By Chi Wang, Zhen-yu Jiang, Jing Wang, Jia-xin Lou, Yuan-yuan Nian, Xia Li Liu, Tong Dang, Xian-mei Meng

Posted 17 Jun 2022
bioRxiv DOI: 10.1101/2022.06.14.496166

Excessive cholesterol in the liver is harmful for our health and may cause many diseases, such as fatty liver disease. Many studies in human and animal models have reported that royal jelly (RJ) can be used to treat atherosclerosis. However, the real mechanisms behind this action is unclear. In this study, we investigated the effectivity of RJ on gene expression of squalene epoxidase (SE) a major enzyme involved in cholesterol biosynthesis in HepG2 cells.

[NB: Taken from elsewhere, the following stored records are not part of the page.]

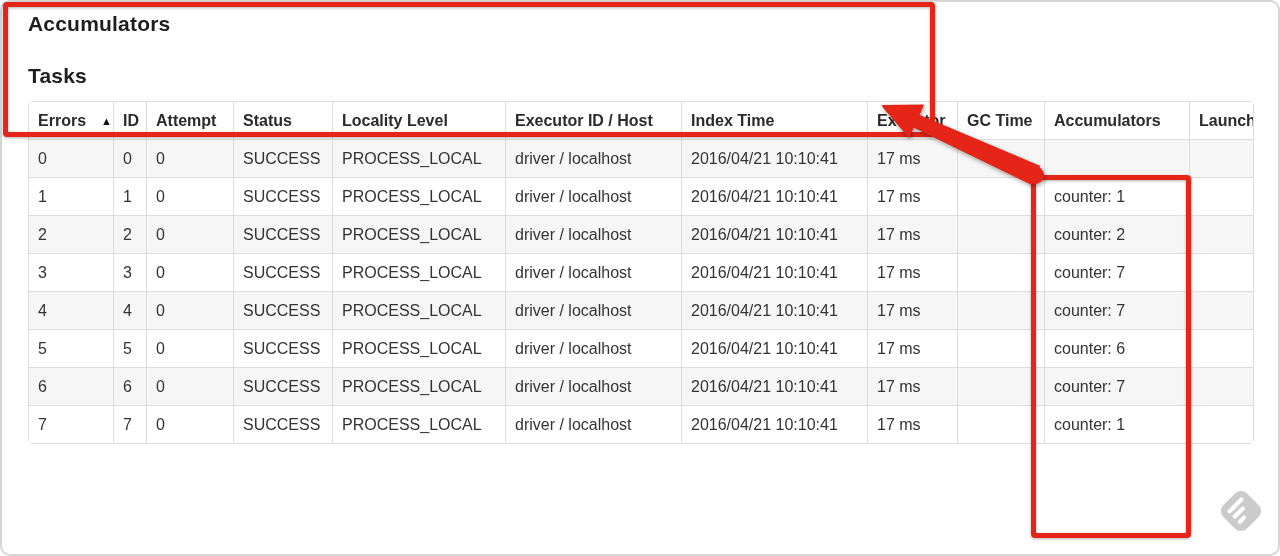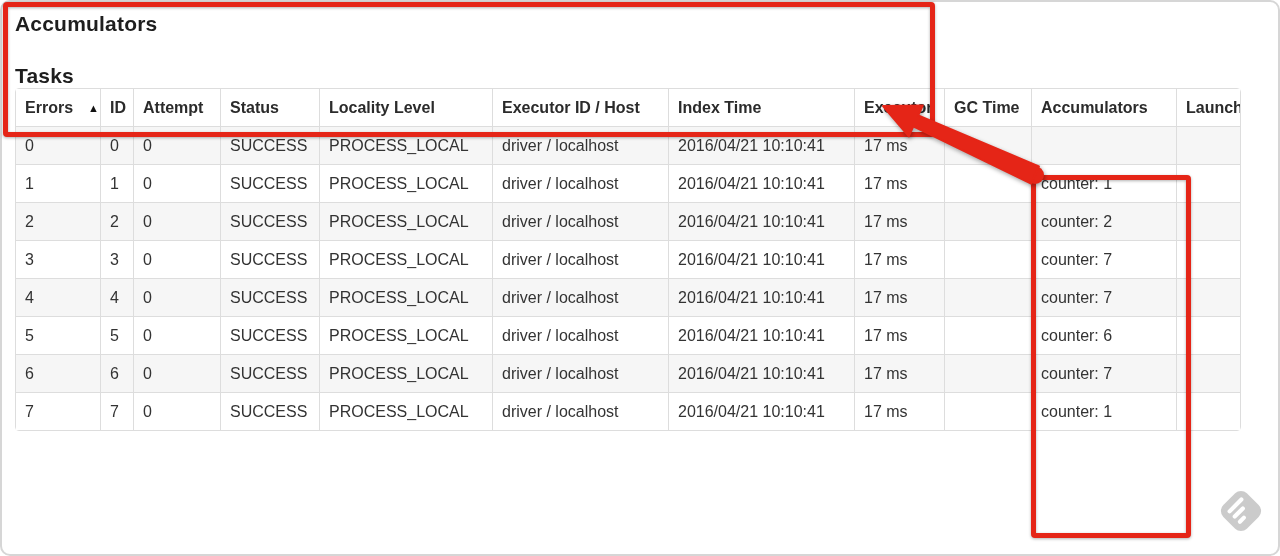--- a/index.html
+++ b/index.html
@@ -11,7 +11,7 @@
     position:relative;
     overflow:hidden;
   }
-  .content { position:absolute; left:15px; top:0; width:1224px; }
+  .content { position:absolute; left:28px; top:0; width:1224px; }
 
   h2.section-heading {
     font-size:21px; font-weight:700; color:#1e1e1e;

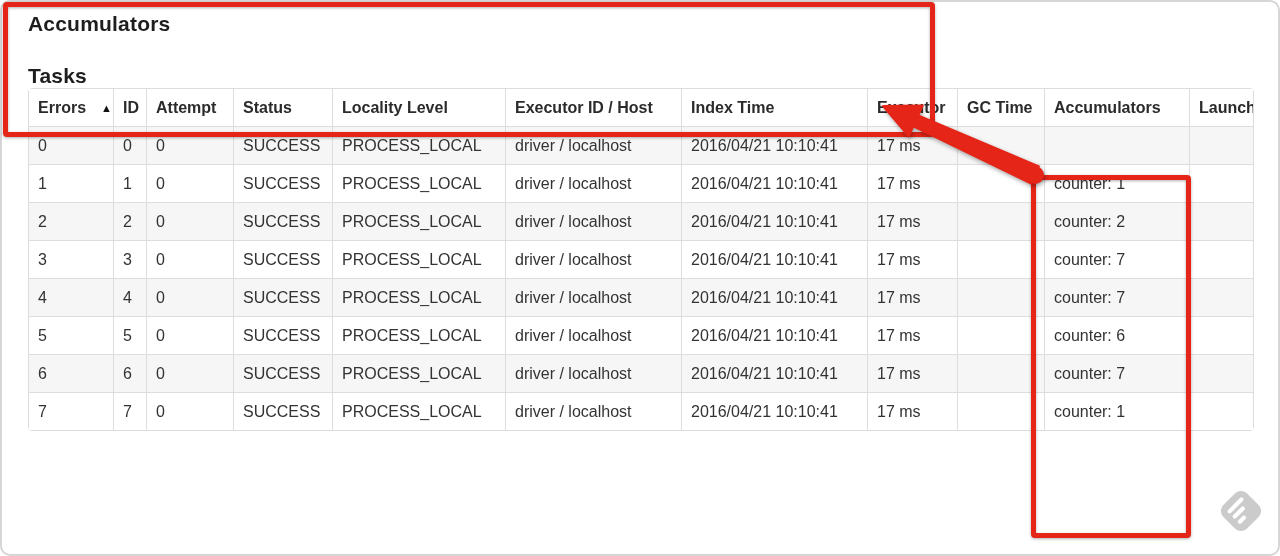--- a/index.html
+++ b/index.html
@@ -18,7 +18,7 @@
     margin:0; line-height:25px; letter-spacing:0.2px;
   }
   #acc-heading   { padding-top:11px; margin-bottom:14px; }
-  #tasks-heading { margin-top:27px;  }
+  #tasks-heading { margin-top:27px;  margin-bottom:13px; }
 
   table.data {
     border-collapse:separate; border-spacing:0;

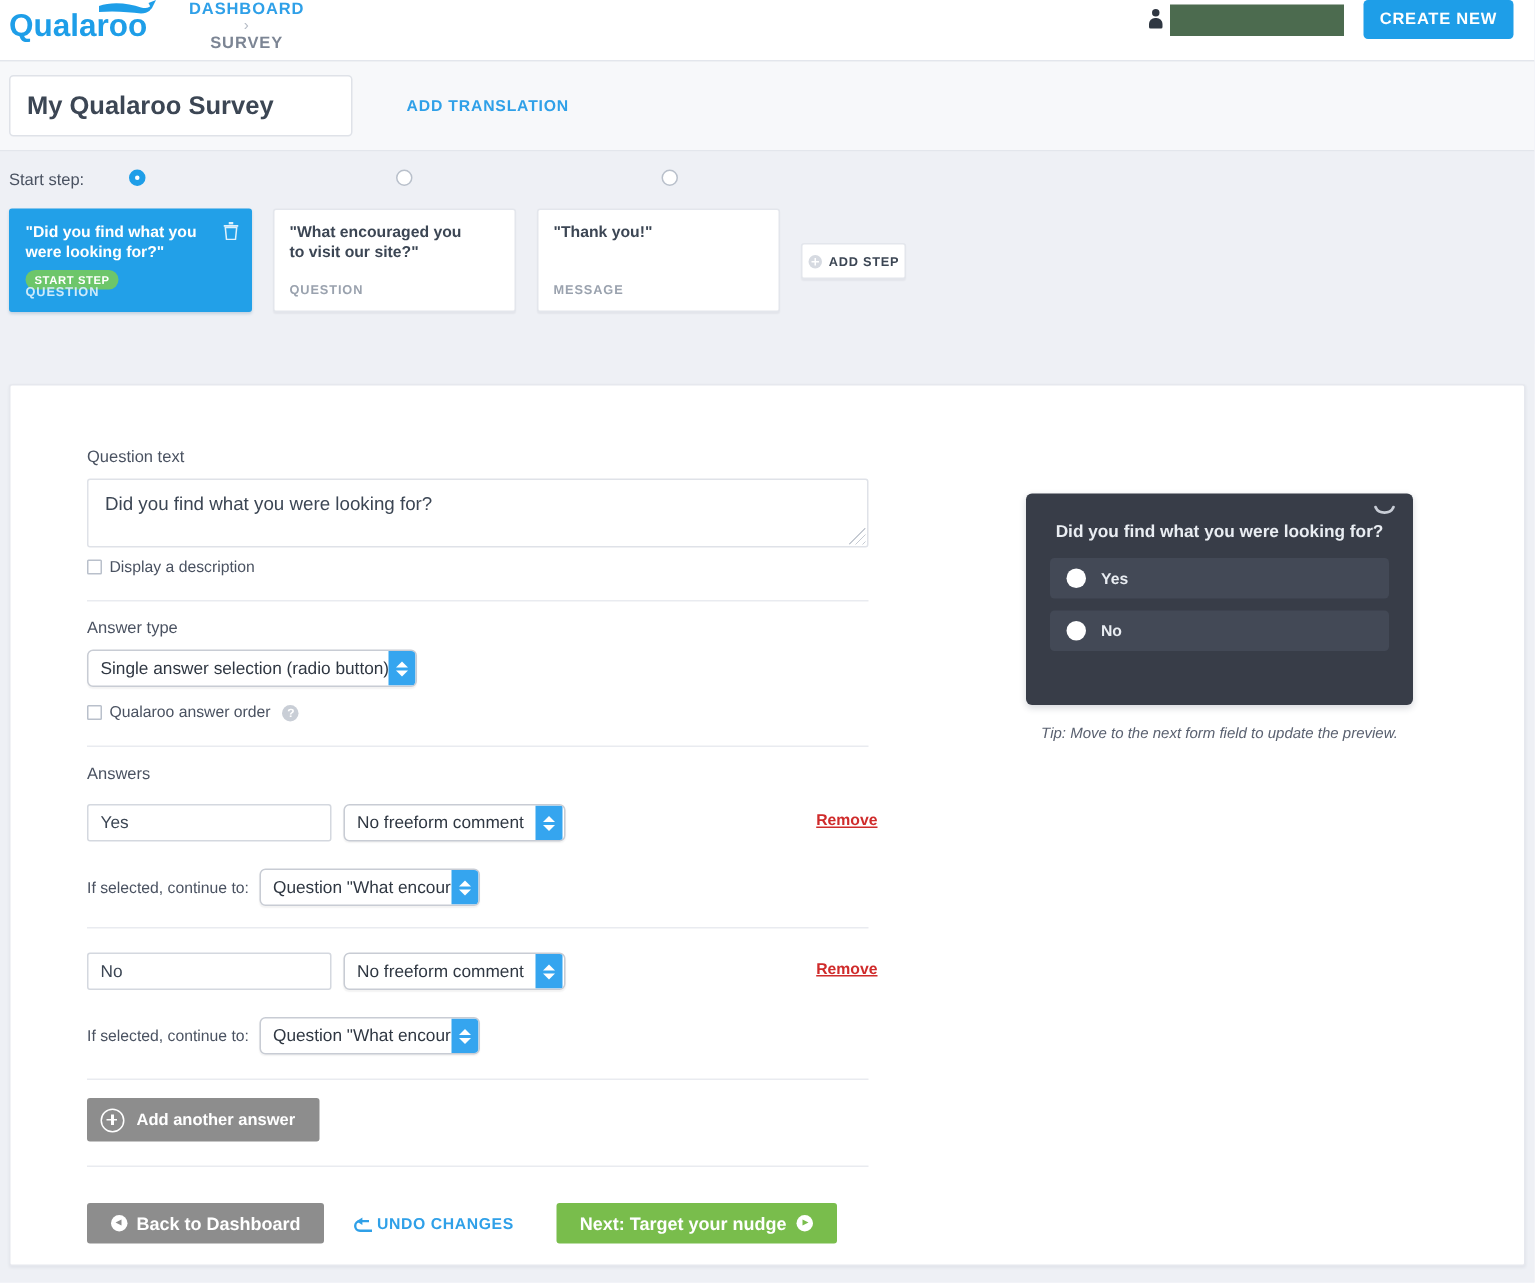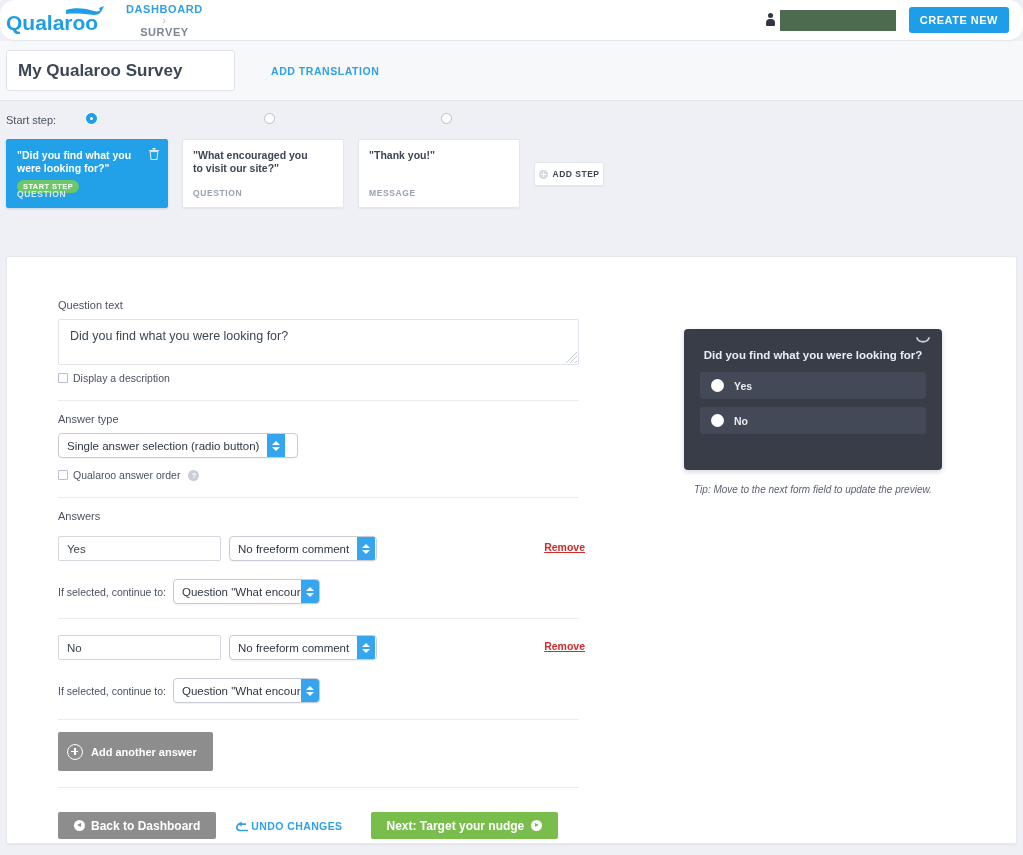--- a/index.html
+++ b/index.html
@@ -18,10 +18,9 @@
     background: #ffffff;
     border-bottom: 1px solid #e3e6ec;
     display: flex;
-    align-items: center;
+    align-items: flex-start;
     padding: 0 14px 0 6px;
     position: relative;
-    border-radius: 15px;
   }
   .logo-wrap { display: flex; align-items: center; width: 100px; }
   .logo-svg { display: block; }

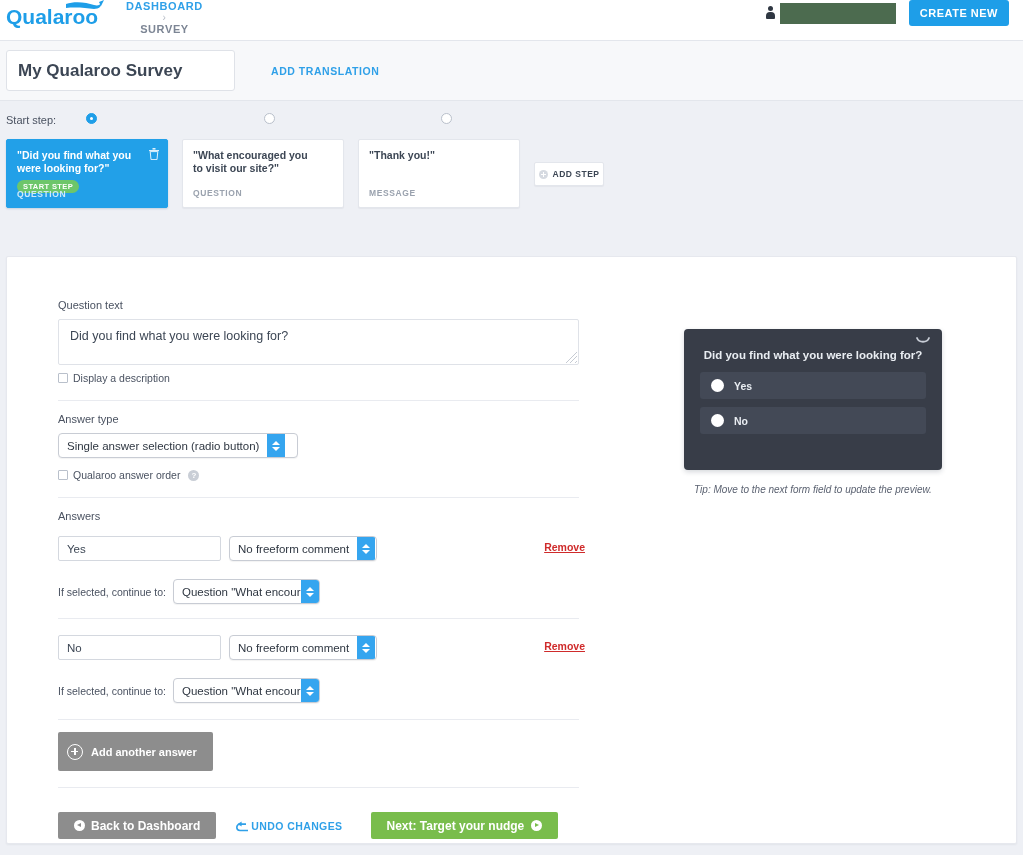--- a/index.html
+++ b/index.html
@@ -463,7 +463,7 @@
     <div class="divider"></div>
 
     <div class="field-label">Answer type</div>
-    <div class="sel" style="width:240px;">
+    <div class="sel" style="width:220px;">
       <span class="sel-text">Single answer selection (radio button)</span>
       <span class="sel-arrows">
           <i class="up"></i>

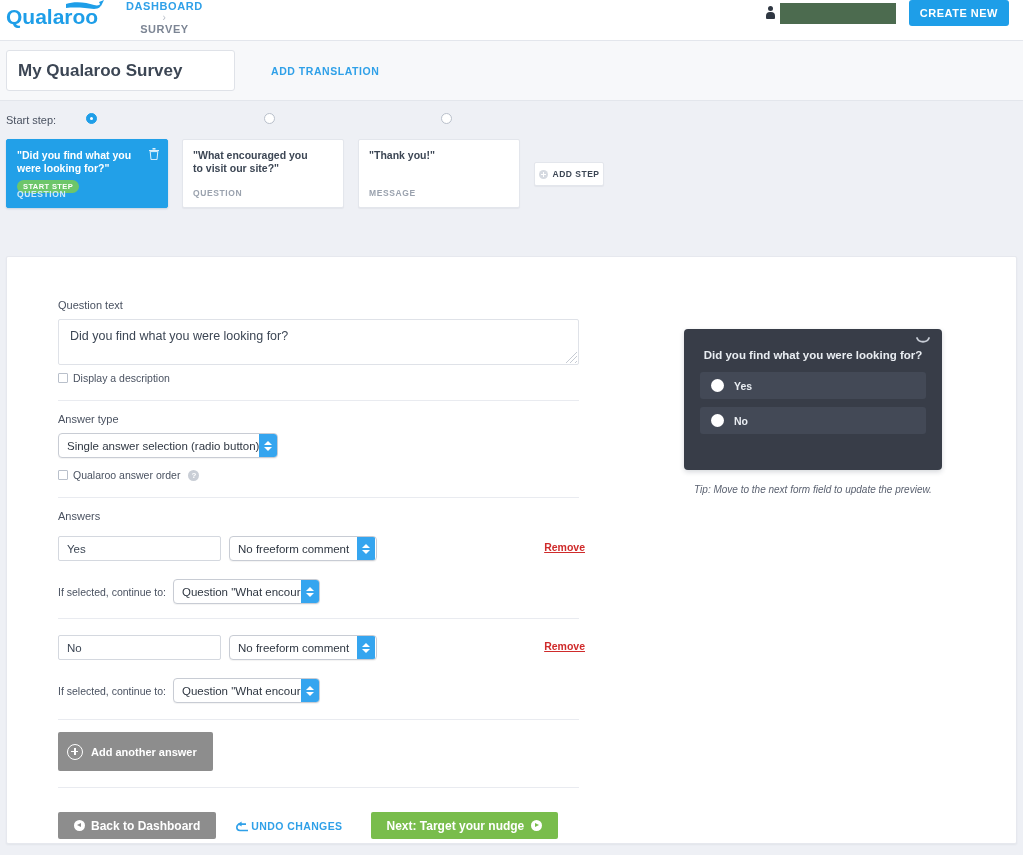--- a/index.html
+++ b/index.html
@@ -285,7 +285,7 @@
 
   .add-answer-btn {
     display: flex; align-items: center; gap: 8px;
-    width: 155px; height: 39px;
+    width: 155px; height: 29px;
     background: #8d8d8d; border: none; border-radius: 2px;
     padding-left: 9px; cursor: pointer;
   }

We found that the expression of SE was decreased in response to RJ treatment. We also found that the origin of the RJ affected its strength. To find out the active ingredient of RJ in cholesterol suppression, we separated RJ into two parts based on the molecular weights using ultrafiltration membrane. We found that the fraction < 10kDa from RJ had comparable effect on SE expression, especially its water-soluble part. Taken together, we think RJ suppresses cholesterol by decreasing SE gene expression in liver. The active ingredient of RJ in this action is < 10kDa in water-soluble form.